# Best route via Zaragoza by car in Jan



## Gary1944 (Feb 21, 2009)

Hi all, I am sure there have been recommendations on here before but as SWMBO has decided not to travel to warmer climes in the M/home this winter (doesn't want to be marooned in the snow if it has wobblies again) so we have booked an apartment in Torrevieja. The idea is to avoid the need for snow chains so my first thought was the N10 even though it is now peage. However some others have mentioned a route via a tunnel, presumably through the mountains.

Any thoughts? 

Gary.


----------



## tonka (Apr 24, 2006)

The tunnel is a lovely route BUT is dependent on weather.. I have been through in February with a light dusting of snow.. BUT you need to get accurate weather information nearer the time. Also there may be a compulsory need for snow chains.. I have to admit I didn't have any and did see a small sign placed out stating that they were required 

If it was me... And it will be in January, stay on the A63 (N10) route south of Bordeaux... To be on the safe side..


----------



## Gary1944 (Feb 21, 2009)

Thanks Tonka, sounds like good advice, just we have used the N10 so many times I felt like a change.
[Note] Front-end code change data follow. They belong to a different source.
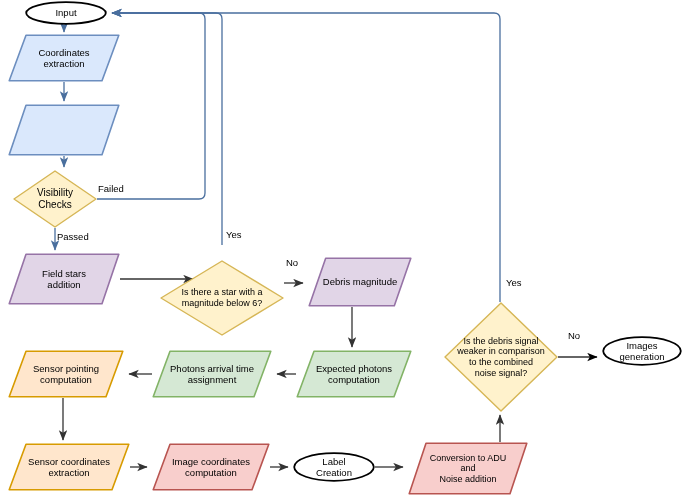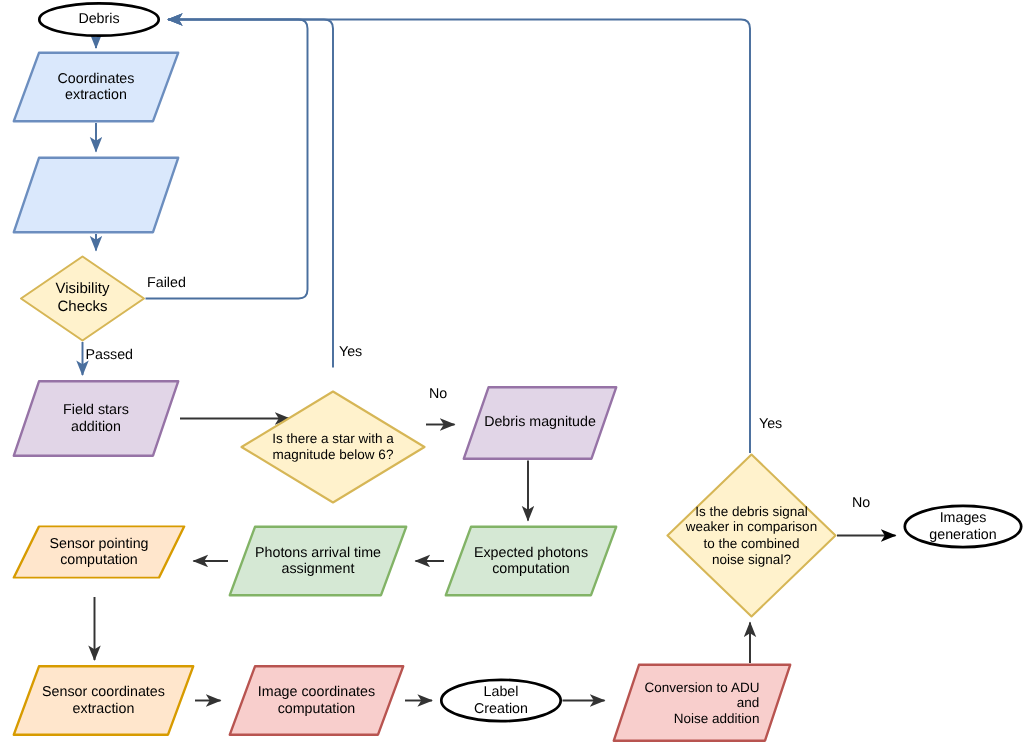"Debris" span.lbl { text: Debris -> Input }
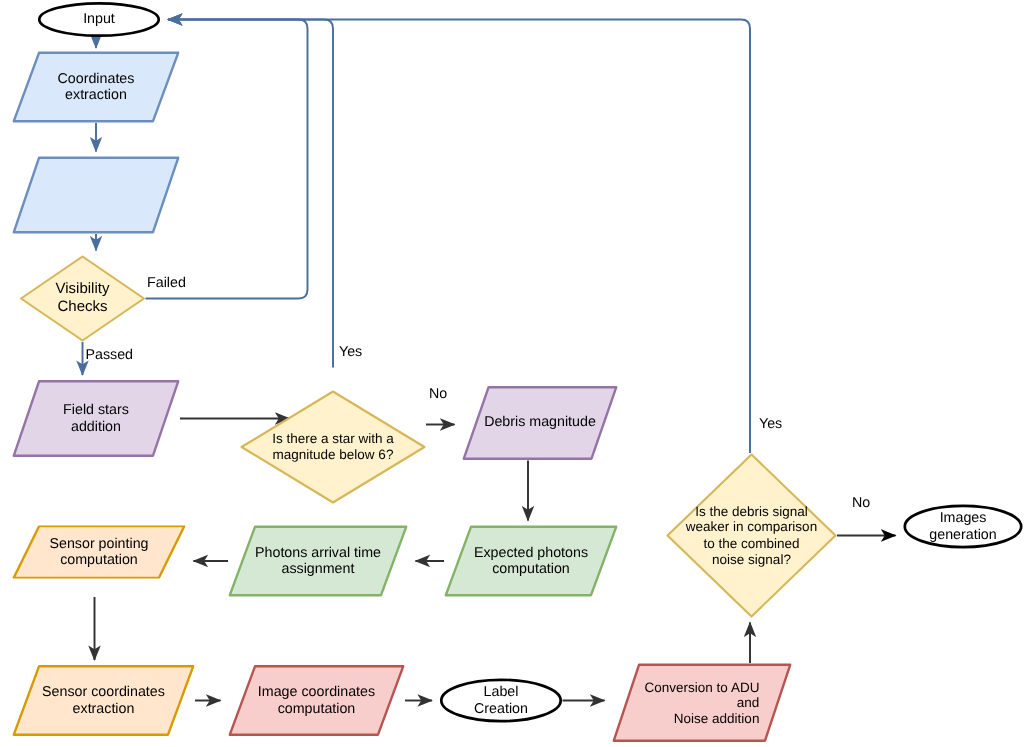"Sensor pointing" div.node { height: 36px -> 48px }
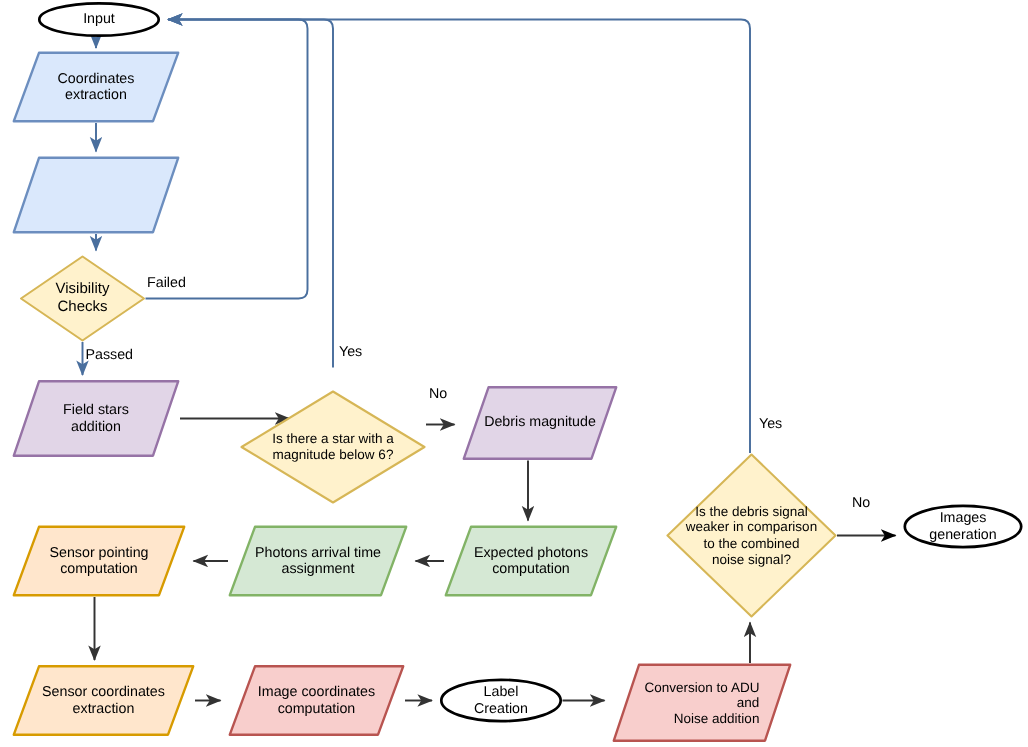"Conversion to ADU" div.node { text-align: right -> none }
Suppose I had better stick to the safe option. Will keep looking when we get closer to the date. Found a reference to the Somport tunnel so will give that a look.

Gary.


----------



## inkey-2008 (May 24, 2008)

When we come home in April this year it was snowing heavy both side of th Somport tunnel.

At that time of the year I would go across France and down the A7 motorway.

Andy


----------



## peedee (May 10, 2005)

I have done it in January without any problems. Just check out the weather forecast for the area 3 days before and one day before. Just after you leave Pau there is a sign on the main route to the Somport which tells you if the route is open or not so there is plenty of opportunity to divert at that point if you so wished.
peedee


----------